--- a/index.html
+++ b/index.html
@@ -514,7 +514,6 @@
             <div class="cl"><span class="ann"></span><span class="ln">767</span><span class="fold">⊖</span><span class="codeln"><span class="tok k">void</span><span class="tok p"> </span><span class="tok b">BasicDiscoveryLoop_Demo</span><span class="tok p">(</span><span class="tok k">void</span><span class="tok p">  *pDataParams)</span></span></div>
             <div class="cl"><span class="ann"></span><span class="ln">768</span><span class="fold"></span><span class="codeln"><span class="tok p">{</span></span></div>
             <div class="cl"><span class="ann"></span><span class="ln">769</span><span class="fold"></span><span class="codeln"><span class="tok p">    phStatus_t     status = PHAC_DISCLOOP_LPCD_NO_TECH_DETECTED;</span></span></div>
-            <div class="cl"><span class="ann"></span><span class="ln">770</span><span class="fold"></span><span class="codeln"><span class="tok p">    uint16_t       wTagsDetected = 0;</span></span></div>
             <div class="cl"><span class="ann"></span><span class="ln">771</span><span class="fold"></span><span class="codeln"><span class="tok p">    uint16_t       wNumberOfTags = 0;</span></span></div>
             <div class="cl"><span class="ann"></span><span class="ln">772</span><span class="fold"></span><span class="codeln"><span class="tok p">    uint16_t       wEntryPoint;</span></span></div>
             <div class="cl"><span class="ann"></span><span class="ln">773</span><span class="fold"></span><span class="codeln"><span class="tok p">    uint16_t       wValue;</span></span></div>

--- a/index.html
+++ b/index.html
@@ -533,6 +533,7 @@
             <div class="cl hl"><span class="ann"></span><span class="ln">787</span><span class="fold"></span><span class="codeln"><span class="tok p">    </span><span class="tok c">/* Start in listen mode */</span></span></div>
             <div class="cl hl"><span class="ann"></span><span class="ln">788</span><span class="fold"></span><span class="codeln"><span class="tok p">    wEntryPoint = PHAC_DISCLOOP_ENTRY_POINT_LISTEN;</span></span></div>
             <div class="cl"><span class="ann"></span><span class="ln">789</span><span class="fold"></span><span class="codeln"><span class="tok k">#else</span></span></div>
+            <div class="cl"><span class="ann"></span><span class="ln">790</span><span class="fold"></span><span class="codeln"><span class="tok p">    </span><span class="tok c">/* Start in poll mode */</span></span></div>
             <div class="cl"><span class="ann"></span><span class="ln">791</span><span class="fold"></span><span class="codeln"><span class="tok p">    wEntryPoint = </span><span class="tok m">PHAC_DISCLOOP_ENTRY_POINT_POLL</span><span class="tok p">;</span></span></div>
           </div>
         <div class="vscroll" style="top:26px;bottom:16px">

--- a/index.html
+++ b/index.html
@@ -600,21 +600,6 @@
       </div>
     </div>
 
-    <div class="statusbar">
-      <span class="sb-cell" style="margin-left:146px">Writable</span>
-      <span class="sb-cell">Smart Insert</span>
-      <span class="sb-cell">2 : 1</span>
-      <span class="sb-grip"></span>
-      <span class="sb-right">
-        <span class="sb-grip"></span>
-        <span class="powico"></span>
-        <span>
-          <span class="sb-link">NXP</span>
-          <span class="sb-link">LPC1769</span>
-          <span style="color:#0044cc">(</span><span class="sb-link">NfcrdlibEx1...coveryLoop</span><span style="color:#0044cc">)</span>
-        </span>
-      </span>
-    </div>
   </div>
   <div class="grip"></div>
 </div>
==
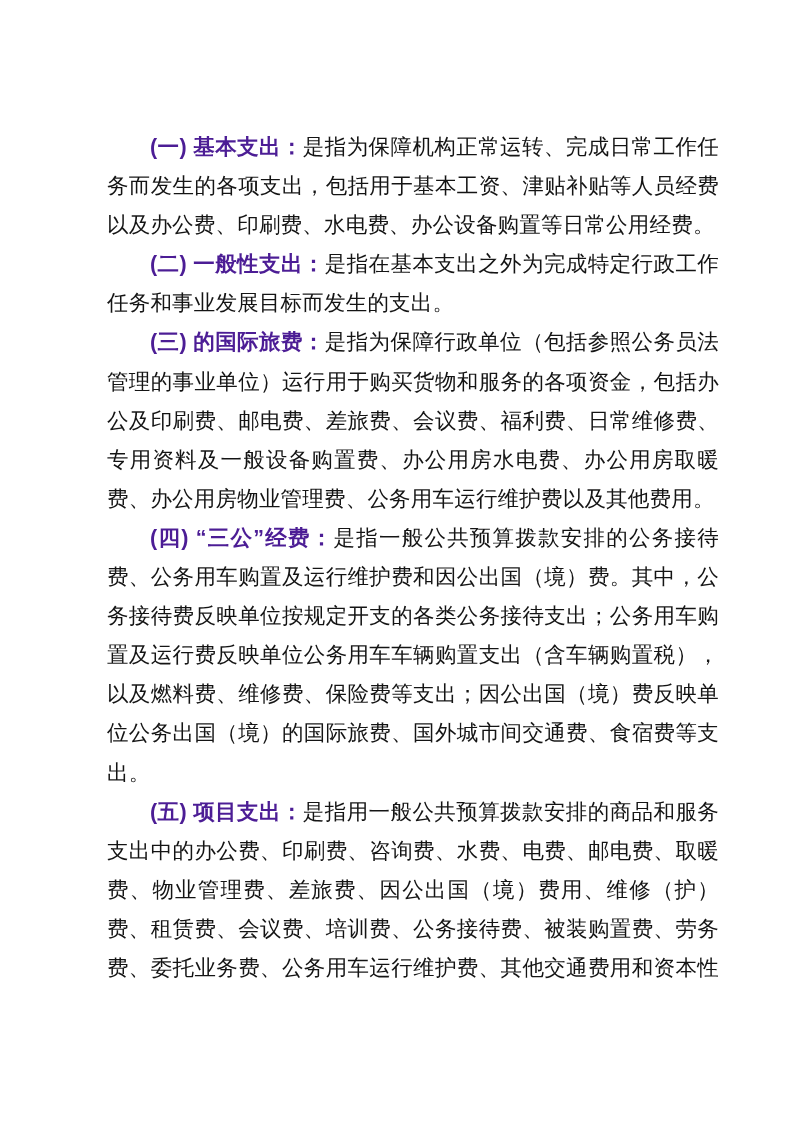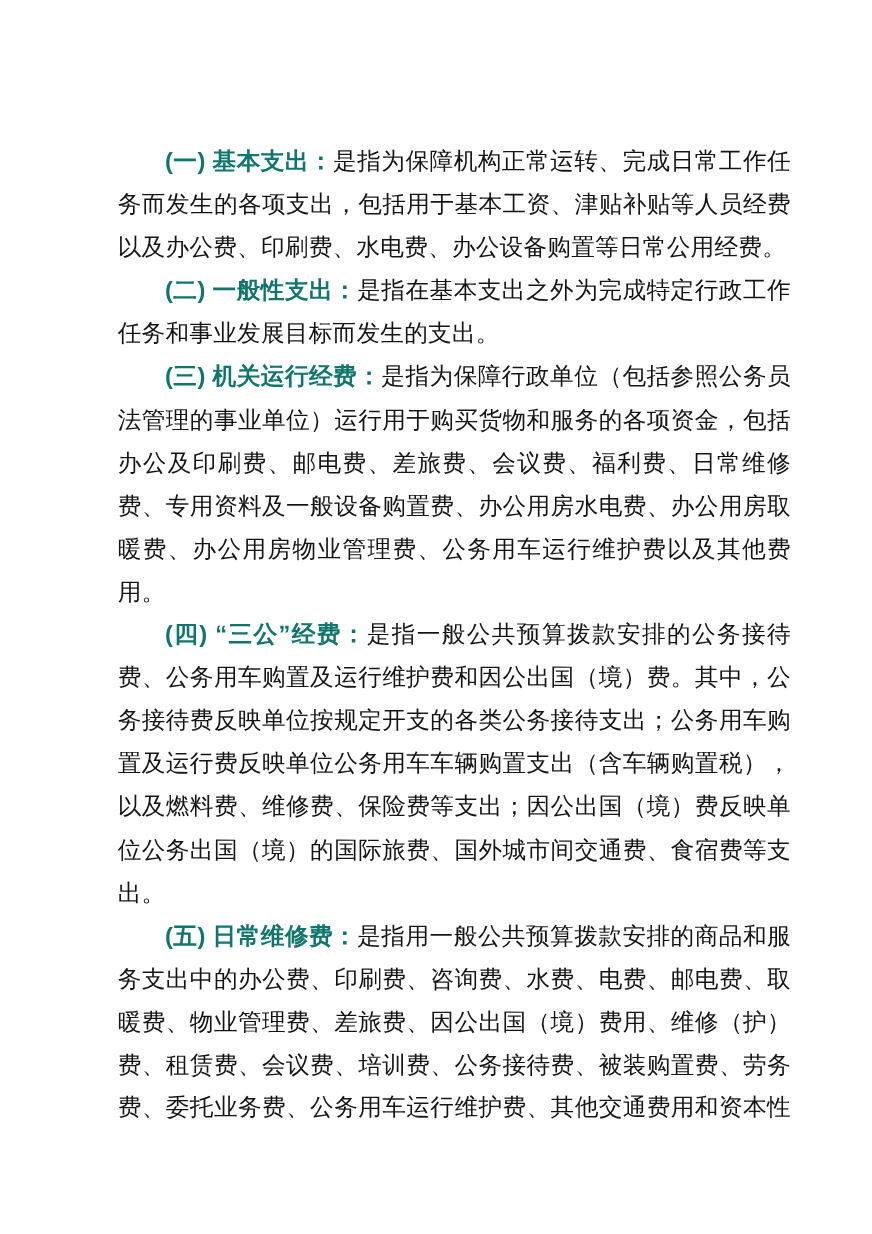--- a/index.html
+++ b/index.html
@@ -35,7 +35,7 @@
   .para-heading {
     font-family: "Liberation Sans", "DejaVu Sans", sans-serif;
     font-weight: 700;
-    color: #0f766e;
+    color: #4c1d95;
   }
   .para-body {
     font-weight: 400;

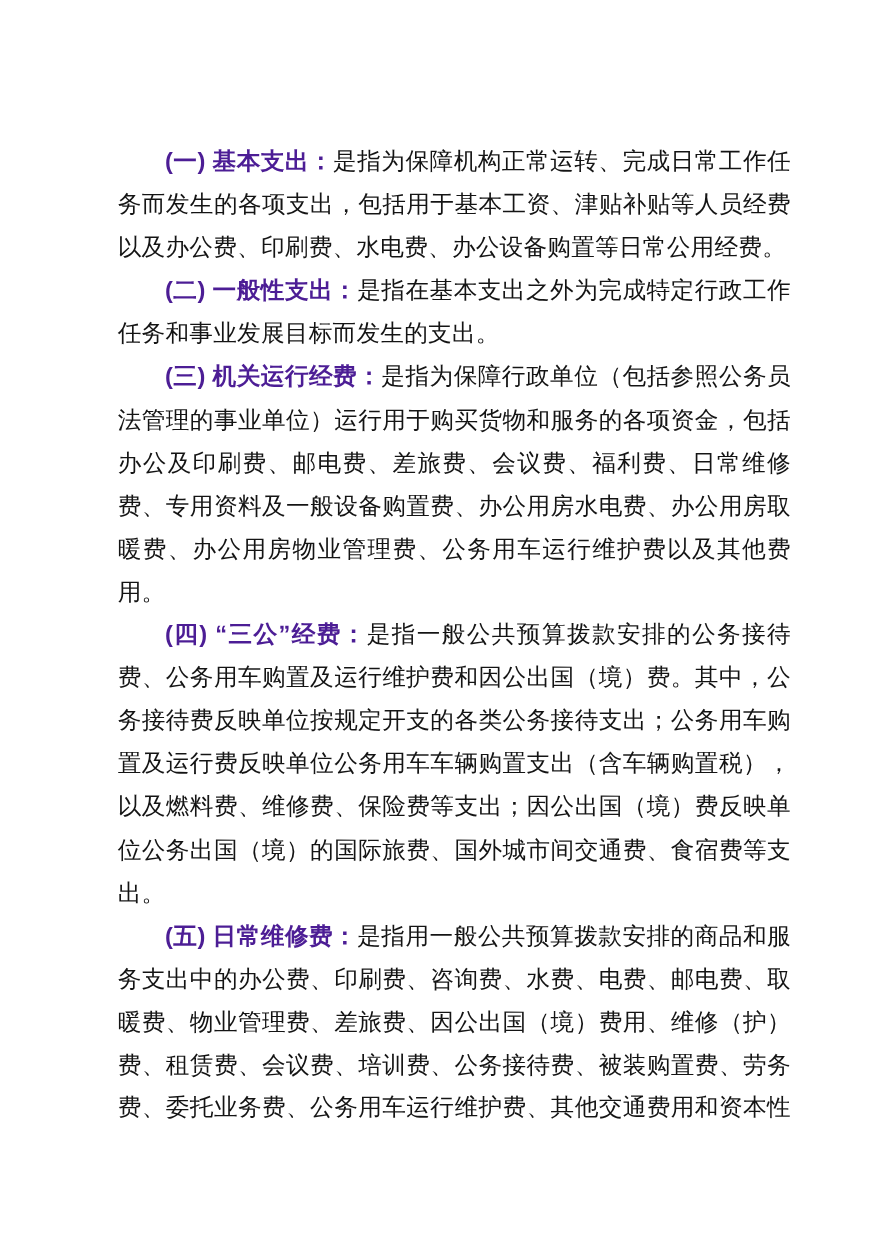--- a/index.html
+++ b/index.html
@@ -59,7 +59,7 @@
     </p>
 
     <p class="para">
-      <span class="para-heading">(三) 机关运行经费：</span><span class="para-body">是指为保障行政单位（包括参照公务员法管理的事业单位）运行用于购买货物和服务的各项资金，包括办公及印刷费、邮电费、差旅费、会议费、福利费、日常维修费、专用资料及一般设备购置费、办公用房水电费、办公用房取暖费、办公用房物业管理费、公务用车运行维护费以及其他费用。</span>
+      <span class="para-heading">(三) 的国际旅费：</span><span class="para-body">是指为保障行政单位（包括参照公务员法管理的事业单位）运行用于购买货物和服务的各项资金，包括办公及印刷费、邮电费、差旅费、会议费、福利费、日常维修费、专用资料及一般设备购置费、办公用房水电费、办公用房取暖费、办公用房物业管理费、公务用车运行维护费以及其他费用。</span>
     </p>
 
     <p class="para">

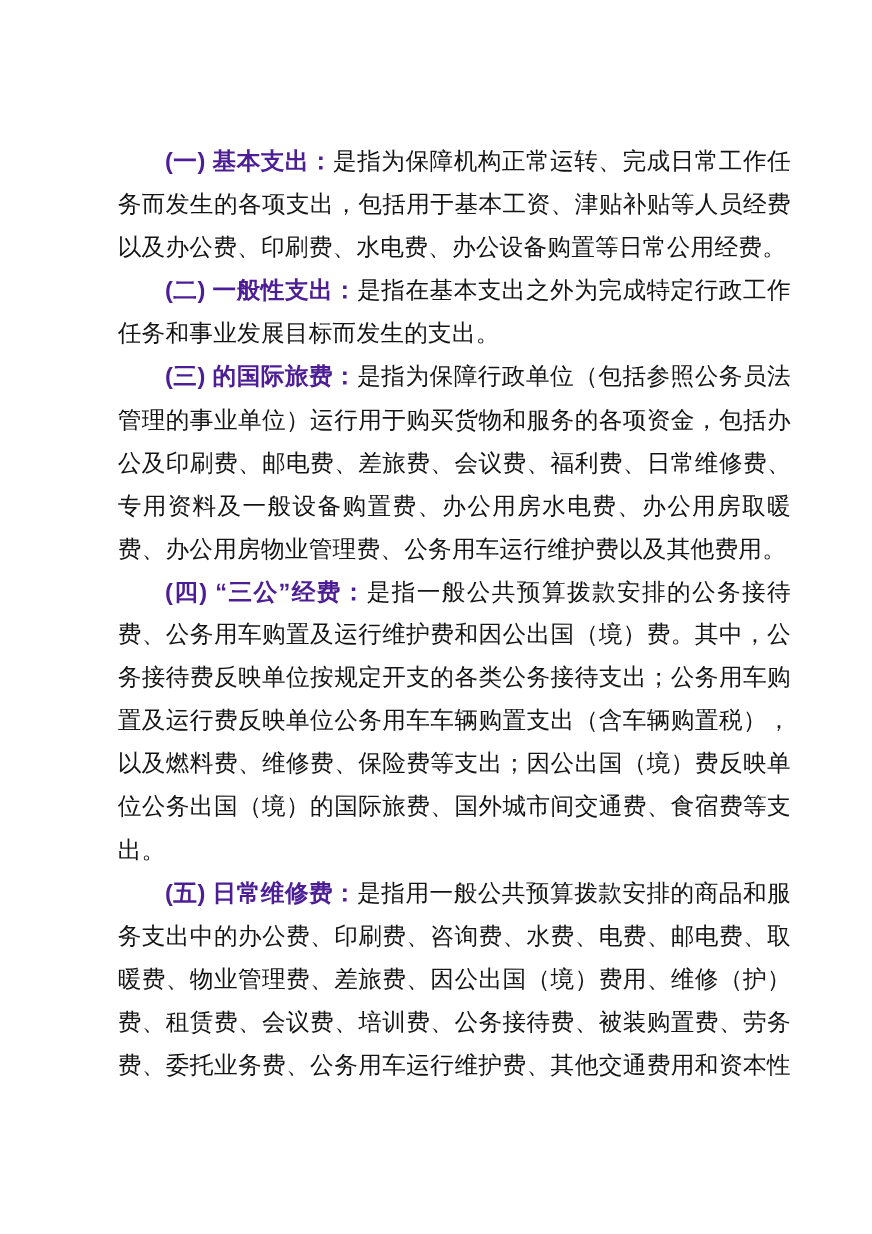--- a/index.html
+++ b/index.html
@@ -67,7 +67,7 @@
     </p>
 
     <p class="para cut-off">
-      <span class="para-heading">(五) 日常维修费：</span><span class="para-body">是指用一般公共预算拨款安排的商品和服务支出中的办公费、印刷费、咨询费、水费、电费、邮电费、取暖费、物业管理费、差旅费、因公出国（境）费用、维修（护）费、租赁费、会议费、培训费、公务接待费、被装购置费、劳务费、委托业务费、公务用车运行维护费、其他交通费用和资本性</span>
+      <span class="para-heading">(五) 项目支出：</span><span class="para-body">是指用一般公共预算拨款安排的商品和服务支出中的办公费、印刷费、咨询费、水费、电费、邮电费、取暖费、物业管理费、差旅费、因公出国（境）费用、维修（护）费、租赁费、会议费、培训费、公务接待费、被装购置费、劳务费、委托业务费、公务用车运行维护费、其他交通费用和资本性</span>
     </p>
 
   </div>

▸ **Aim of the exercise**
Counting the lines of the material that hold the string "是指用一般公共预算拨款安排的商品和服务支出中的办公费", state the total and nothing besides.

▸ **Result**
2